• Data records:
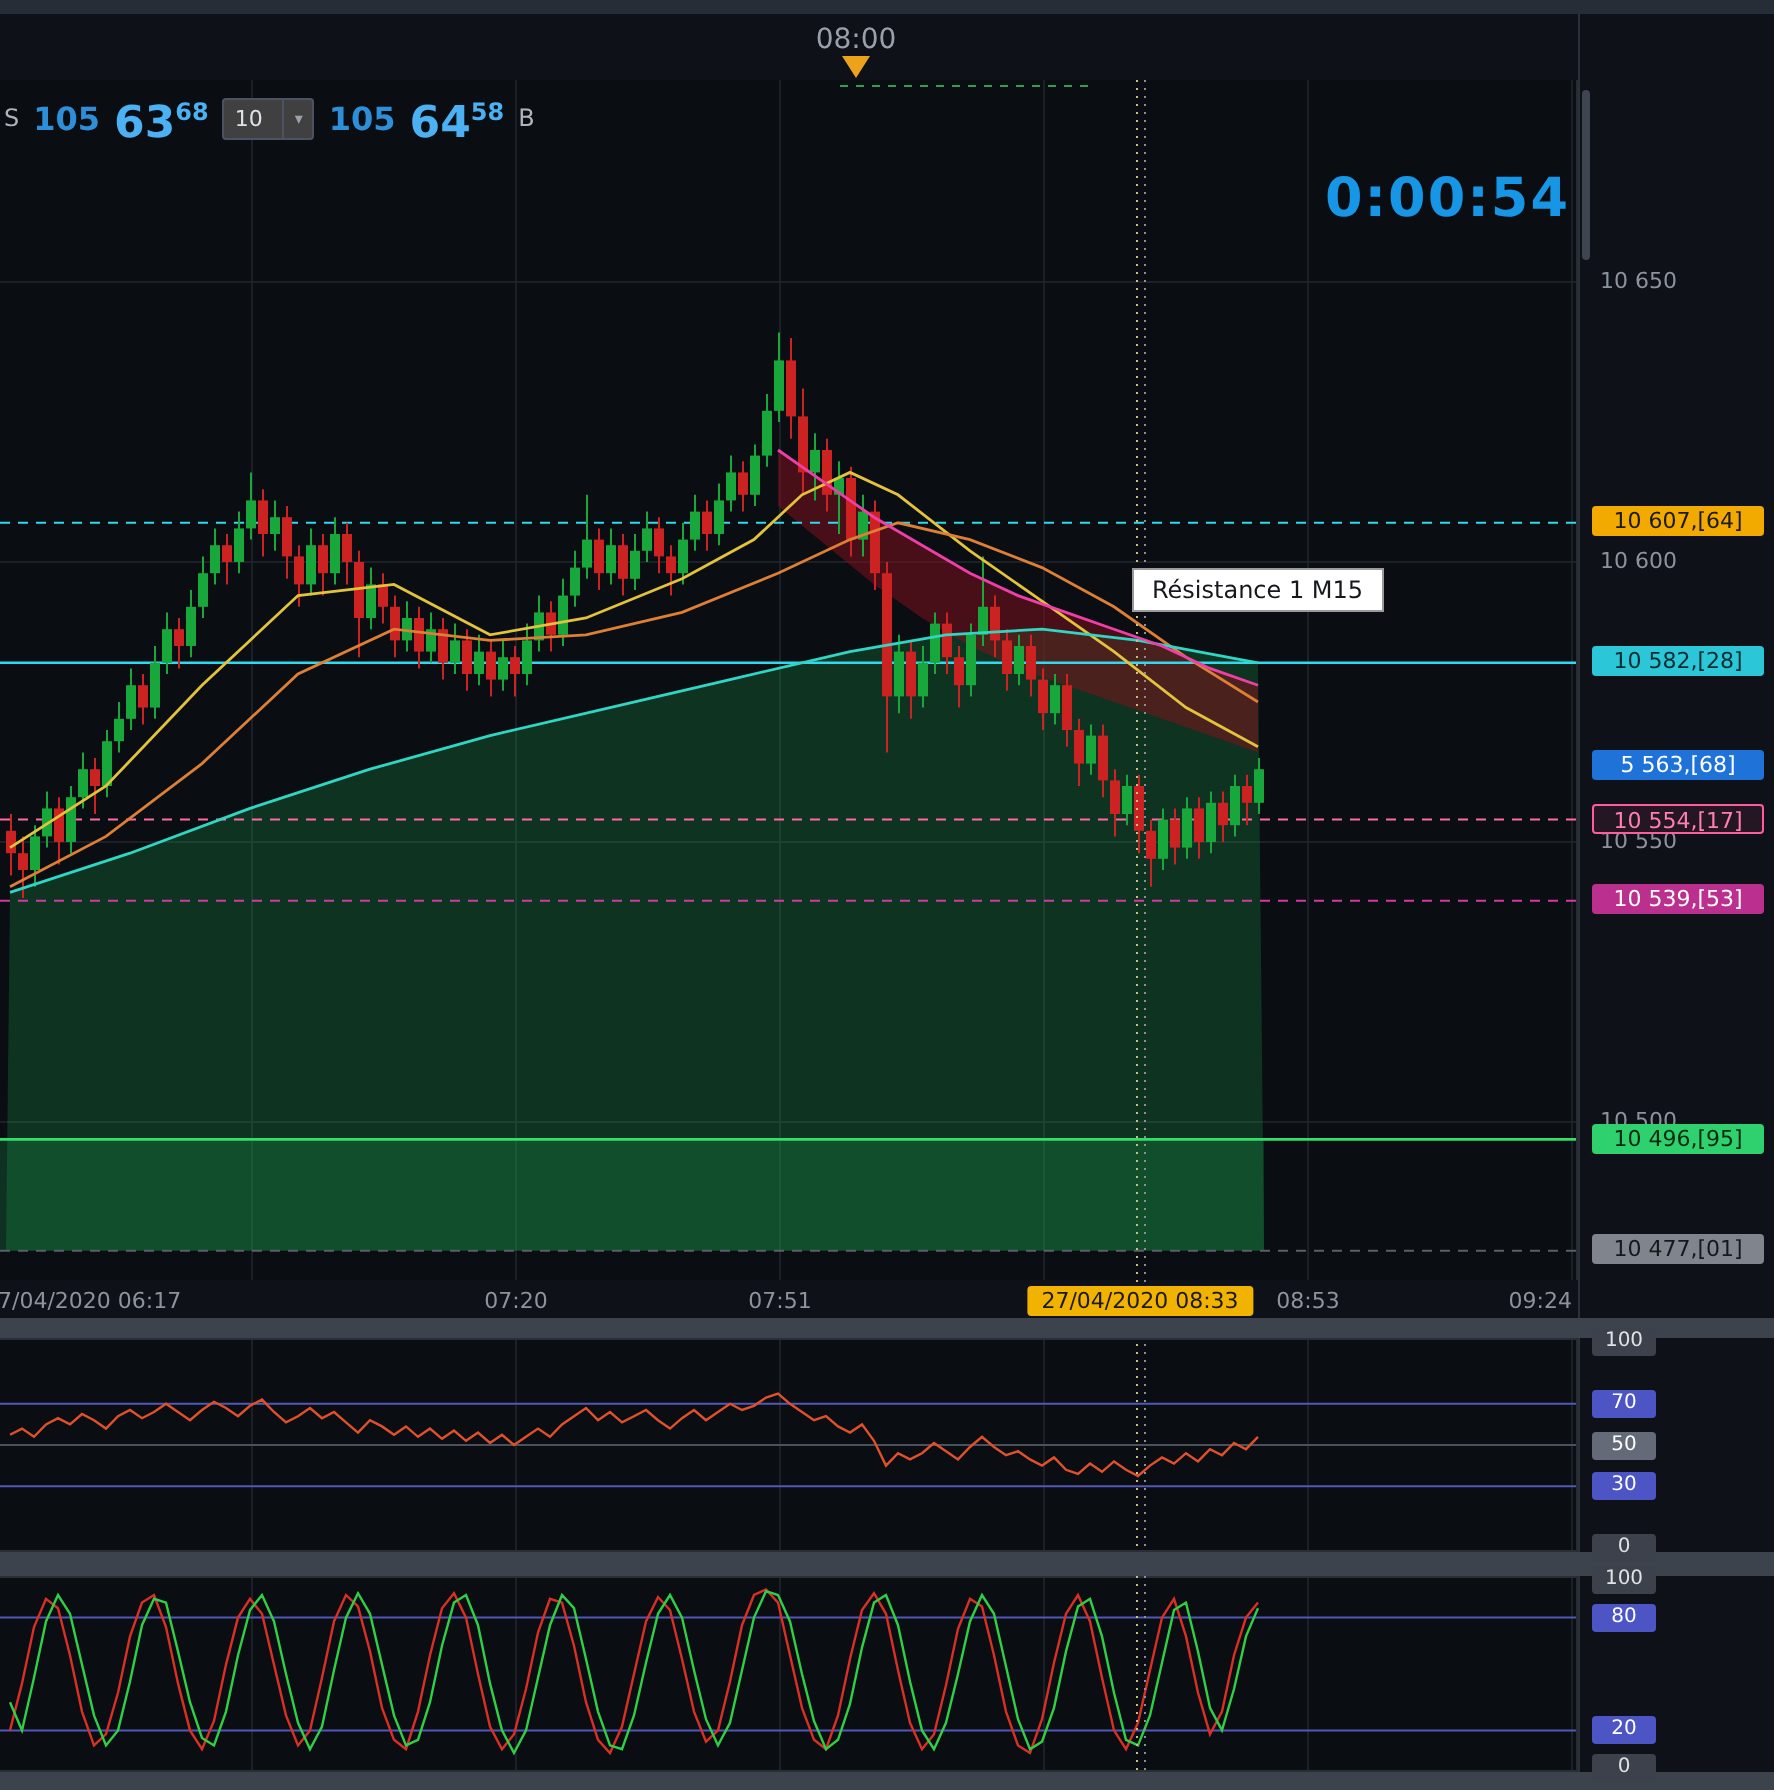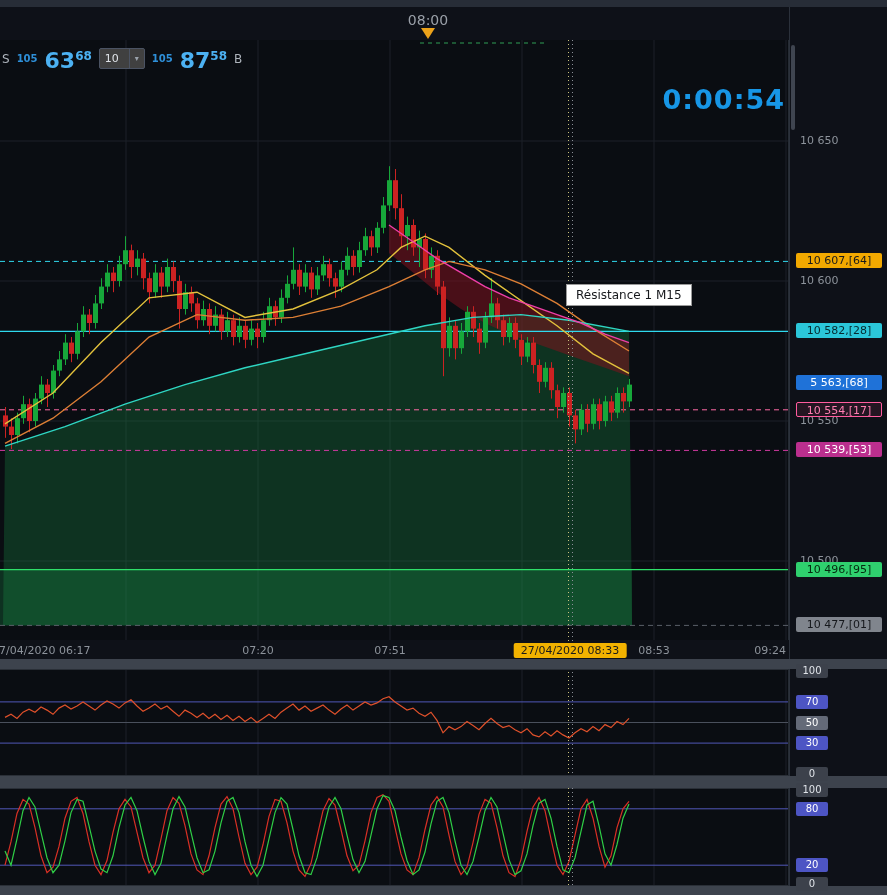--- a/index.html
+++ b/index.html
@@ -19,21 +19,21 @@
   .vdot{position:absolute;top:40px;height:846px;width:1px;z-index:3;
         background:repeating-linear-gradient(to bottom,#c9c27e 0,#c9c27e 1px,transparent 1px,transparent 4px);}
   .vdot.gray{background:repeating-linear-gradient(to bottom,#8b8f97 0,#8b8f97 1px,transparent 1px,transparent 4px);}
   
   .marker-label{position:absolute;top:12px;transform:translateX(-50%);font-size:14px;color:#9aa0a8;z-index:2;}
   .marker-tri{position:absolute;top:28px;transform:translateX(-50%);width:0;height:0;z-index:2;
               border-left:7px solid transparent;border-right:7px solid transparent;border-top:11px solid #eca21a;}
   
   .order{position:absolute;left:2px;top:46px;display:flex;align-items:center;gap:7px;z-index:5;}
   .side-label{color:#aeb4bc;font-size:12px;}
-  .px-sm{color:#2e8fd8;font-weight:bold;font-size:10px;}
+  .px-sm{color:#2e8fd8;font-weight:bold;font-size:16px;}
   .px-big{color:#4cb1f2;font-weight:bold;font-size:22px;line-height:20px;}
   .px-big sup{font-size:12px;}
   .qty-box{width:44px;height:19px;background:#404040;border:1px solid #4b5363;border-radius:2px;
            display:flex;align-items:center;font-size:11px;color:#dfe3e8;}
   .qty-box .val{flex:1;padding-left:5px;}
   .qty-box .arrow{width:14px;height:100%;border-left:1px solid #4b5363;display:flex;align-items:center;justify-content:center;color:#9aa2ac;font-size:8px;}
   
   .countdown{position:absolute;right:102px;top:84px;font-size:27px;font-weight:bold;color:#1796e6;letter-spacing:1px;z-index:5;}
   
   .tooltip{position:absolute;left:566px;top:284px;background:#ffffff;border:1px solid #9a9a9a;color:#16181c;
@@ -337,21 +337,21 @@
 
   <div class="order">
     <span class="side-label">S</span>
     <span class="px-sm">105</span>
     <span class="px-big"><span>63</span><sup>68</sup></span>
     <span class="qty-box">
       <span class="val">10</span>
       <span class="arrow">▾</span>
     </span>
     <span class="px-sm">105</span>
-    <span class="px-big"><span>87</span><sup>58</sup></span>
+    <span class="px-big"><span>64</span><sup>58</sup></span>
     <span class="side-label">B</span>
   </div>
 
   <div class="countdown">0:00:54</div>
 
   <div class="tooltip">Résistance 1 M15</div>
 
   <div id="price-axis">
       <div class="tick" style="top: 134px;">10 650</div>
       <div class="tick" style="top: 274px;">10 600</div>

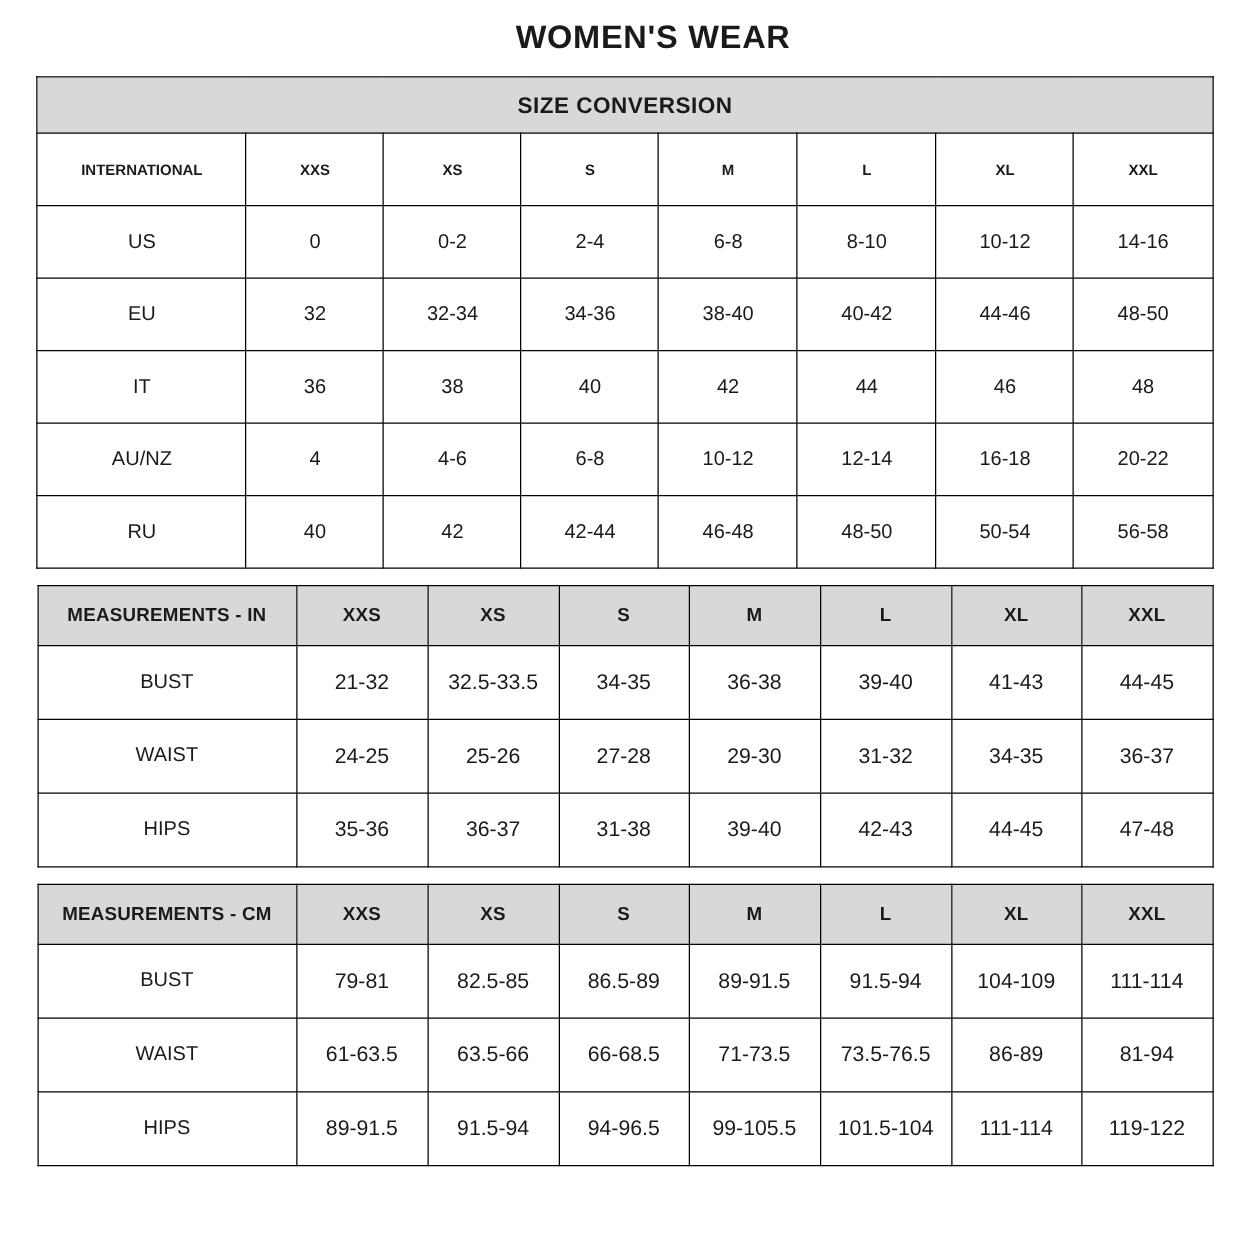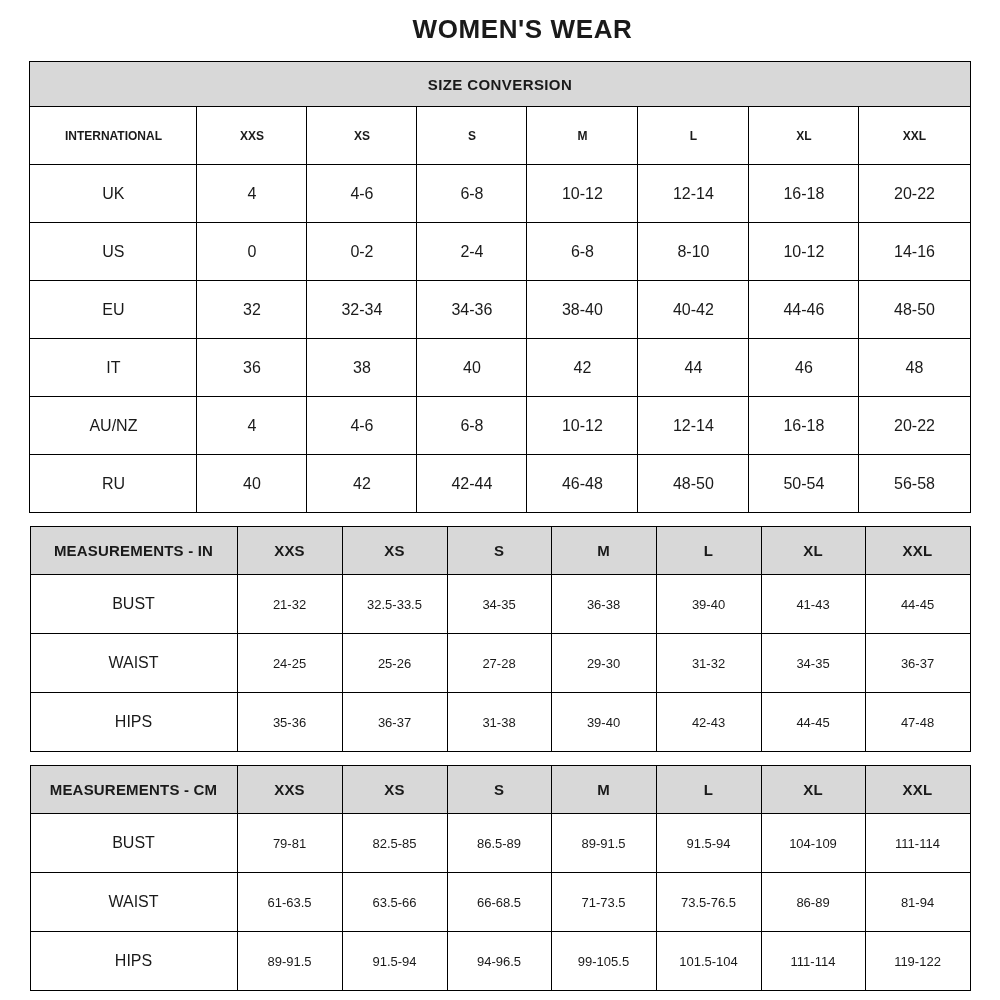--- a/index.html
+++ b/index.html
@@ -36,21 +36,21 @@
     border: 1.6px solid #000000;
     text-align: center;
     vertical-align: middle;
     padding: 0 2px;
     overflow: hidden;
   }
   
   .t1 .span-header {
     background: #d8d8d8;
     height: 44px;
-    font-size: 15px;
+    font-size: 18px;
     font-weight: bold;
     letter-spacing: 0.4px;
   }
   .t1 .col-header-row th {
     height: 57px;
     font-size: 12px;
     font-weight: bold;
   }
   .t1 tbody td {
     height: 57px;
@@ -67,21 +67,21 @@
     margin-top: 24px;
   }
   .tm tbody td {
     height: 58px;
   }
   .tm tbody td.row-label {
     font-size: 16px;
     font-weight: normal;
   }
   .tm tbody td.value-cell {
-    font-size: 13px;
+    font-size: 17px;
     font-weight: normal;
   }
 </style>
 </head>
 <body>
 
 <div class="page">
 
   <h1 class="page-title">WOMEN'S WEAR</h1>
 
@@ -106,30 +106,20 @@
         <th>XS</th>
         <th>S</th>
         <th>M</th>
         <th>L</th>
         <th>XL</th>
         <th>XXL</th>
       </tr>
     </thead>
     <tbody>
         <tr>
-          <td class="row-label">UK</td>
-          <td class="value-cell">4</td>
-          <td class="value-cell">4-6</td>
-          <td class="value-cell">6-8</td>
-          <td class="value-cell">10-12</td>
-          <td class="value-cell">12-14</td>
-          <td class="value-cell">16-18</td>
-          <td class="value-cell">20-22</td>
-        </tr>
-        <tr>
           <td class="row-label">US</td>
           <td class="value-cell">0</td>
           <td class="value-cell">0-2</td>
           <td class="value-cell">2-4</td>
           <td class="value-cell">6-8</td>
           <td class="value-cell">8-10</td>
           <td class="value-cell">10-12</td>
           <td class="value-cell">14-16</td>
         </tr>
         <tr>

• Work required: "bottom" is the word to look for; copy every line of the data that has it.

• Expected answer:
         background:repeating-linear-gradient(to bottom,#c9c27e 0,#c9c27e 1px,transparent 1px,transparent 4px);}
   .vdot.gray{background:repeating-linear-gradient(to bottom,#8b8f97 0,#8b8f97 1px,transparent 1px,transparent 4px);}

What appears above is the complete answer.